How can we overcome rote cognition, if it sticks around even when we're trying our best to be mentally alert and careful?
This is only a guess, but it seems the first step towards overcoming rote behavior is to recognize it when it happens. I can think of two possibilities, though both have flaws:
The first is to develop the habit of constantly questioning your immediately preceding actions or words. If you do this enough, perhaps it will start to come easily, as this habit will itself become a rote behavior. So if you then catch yourself saying, to use the above example, "I have no idea what you're talking about"---and yes, I admit to having used the phrase insincerely---take the immediate step of correcting yourself. "Wait, that's not true, you're right, I do know.
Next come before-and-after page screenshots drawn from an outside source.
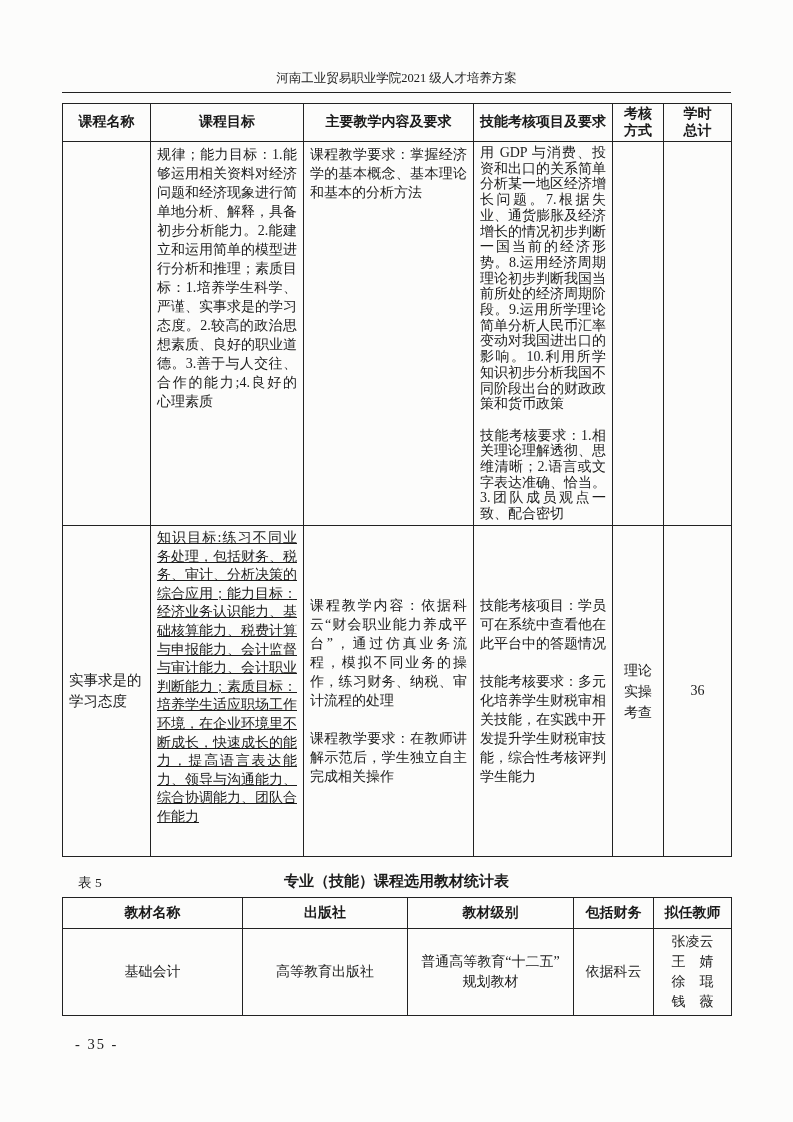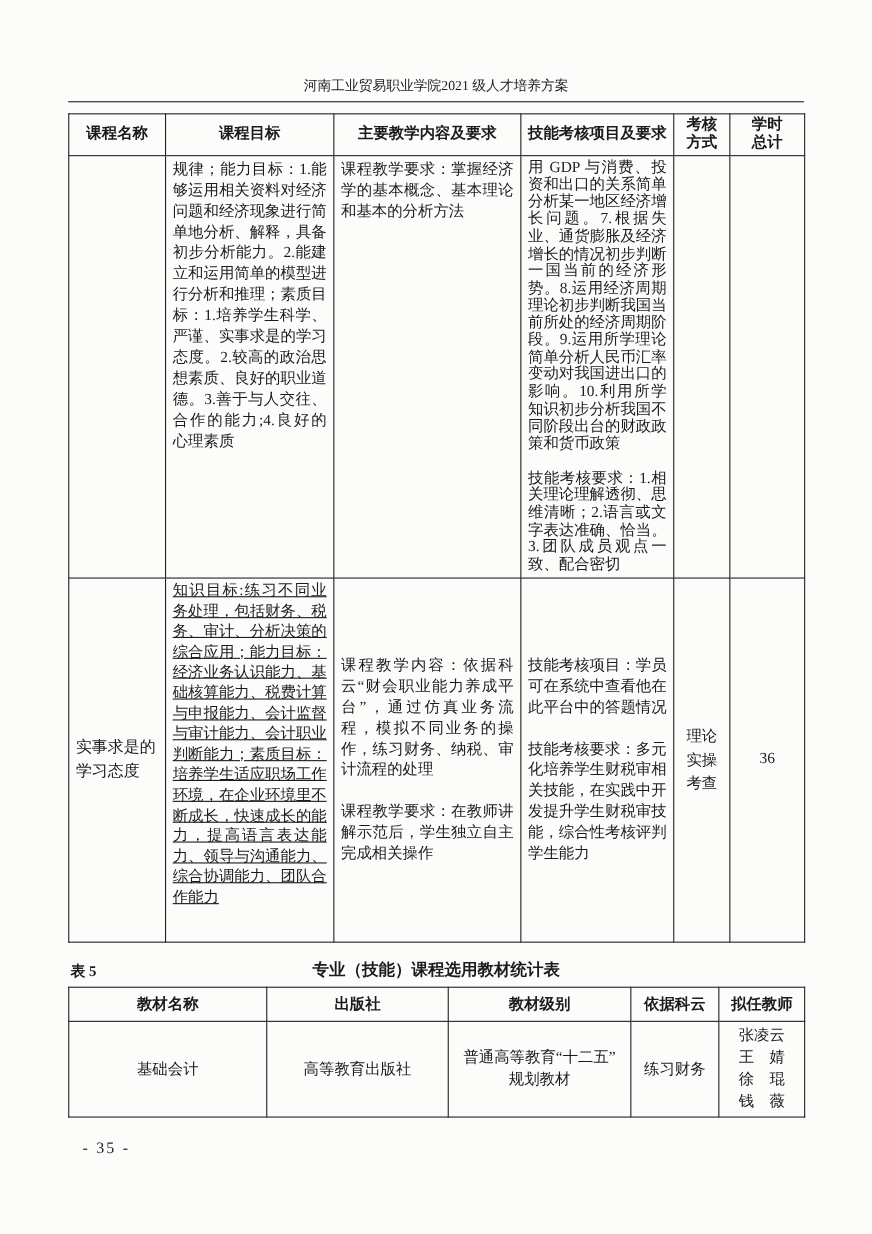"表 5" .t5-label { font-weight: bold -> normal; left: 2px -> 16px }
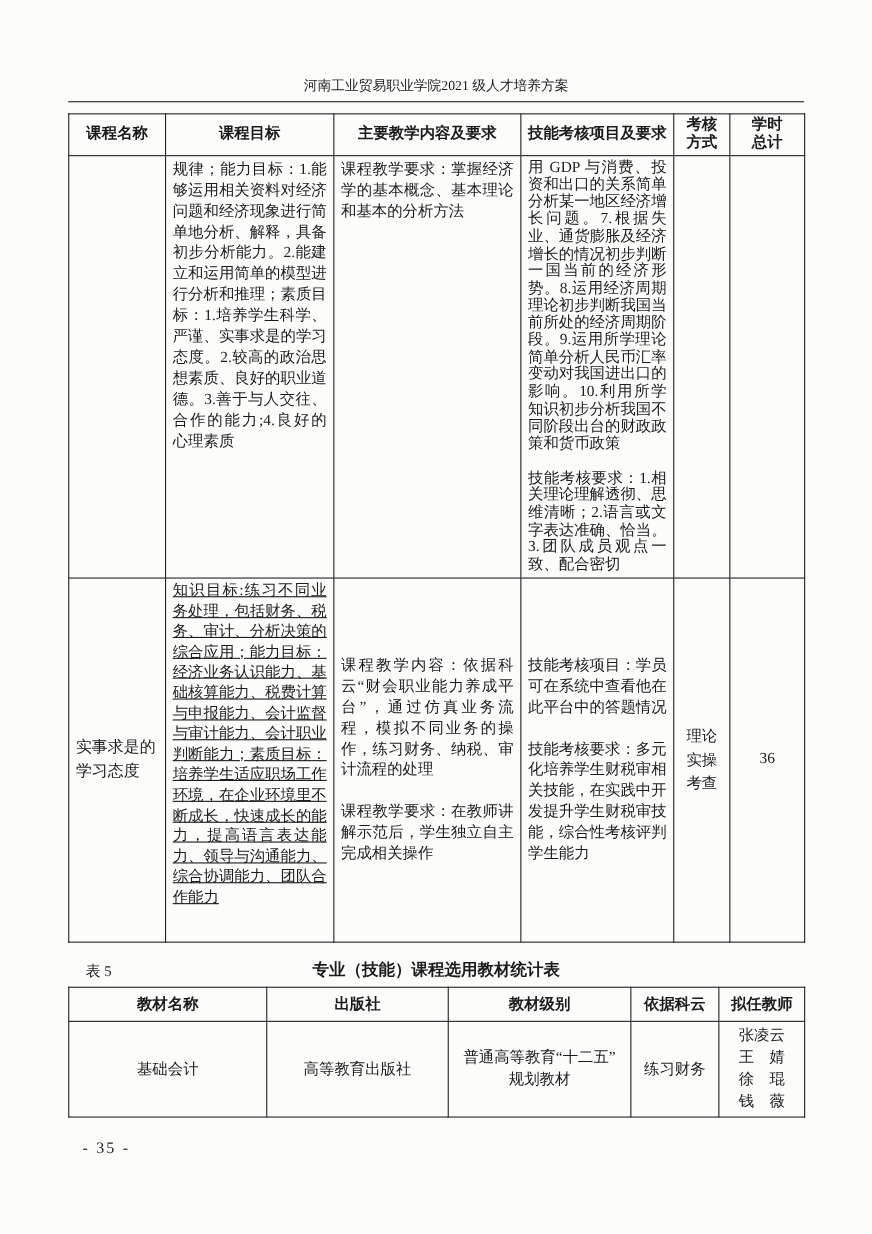"依据科云" th { text: 依据科云 -> 包括财务 }
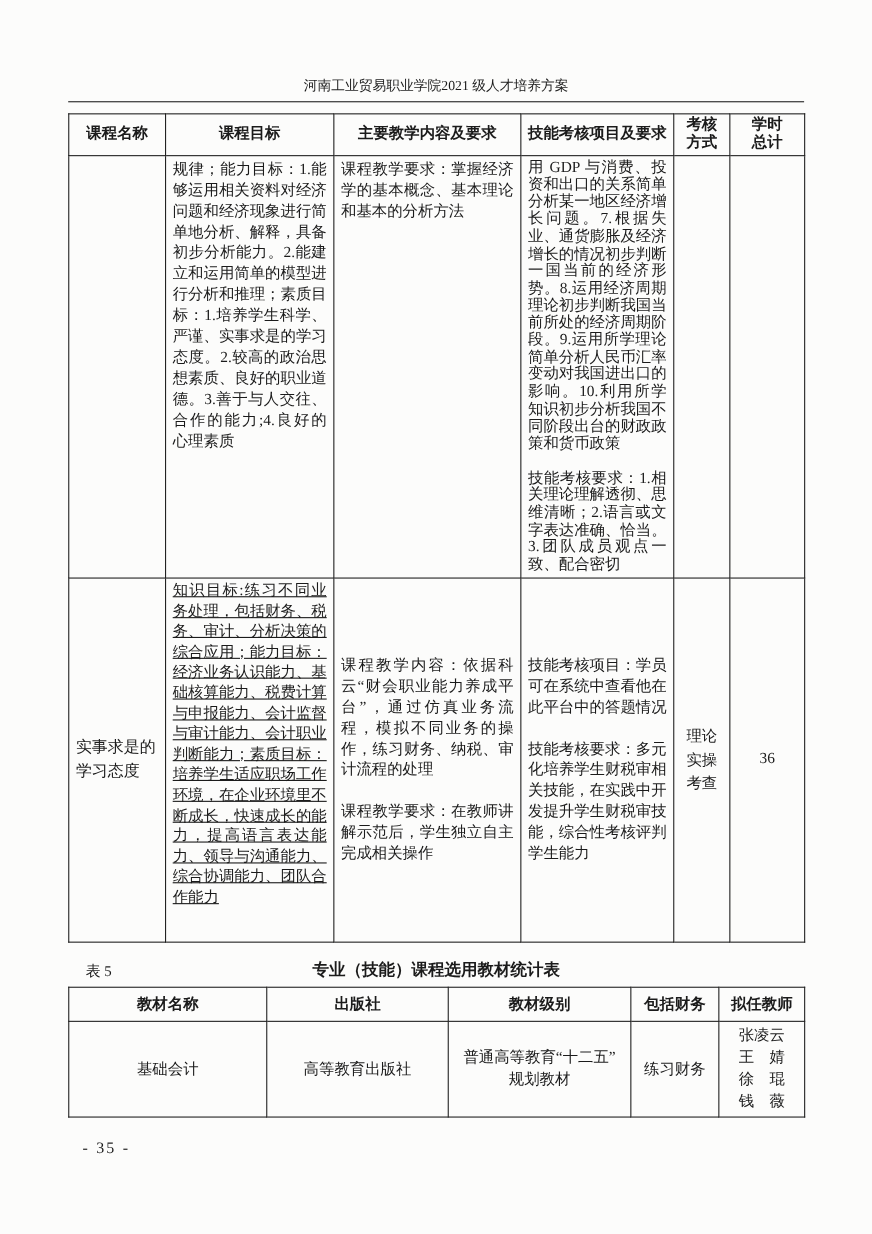"练习财务" td { text: 练习财务 -> 依据科云 }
Ya got me." (That assumes, of course, that in hindsight you'll wish you'd been truthful.)
Second, keeping in mind that self-discipline is indeed a limited resource, wait until you're in a more relaxed setting and then review in your mind the instances where you've acted out of thoughtless habit and later regretted it. Recall the situation as vividly as possible, and think to yourself how you would have acted if you had kept an open mind and avoided the cliched response. Then visualize yourself harnessing that mindset the next time you need to react quickly.
I doubt it's possible to eliminate rote behavior completely, but maybe if you do these things, you'll reduce its control over some of your actions.
Of course, part of the problem is that predicting the situations where you'll lapse into rote behavior can't be done. And my guess is that new, unpredictable and therefore uncomfortable settings are those where you're most likely to react without deliberation. Not sure how to overcome this...
But then you all would get to see my humiliating rating, and all my cred as a rationalist would go out the window!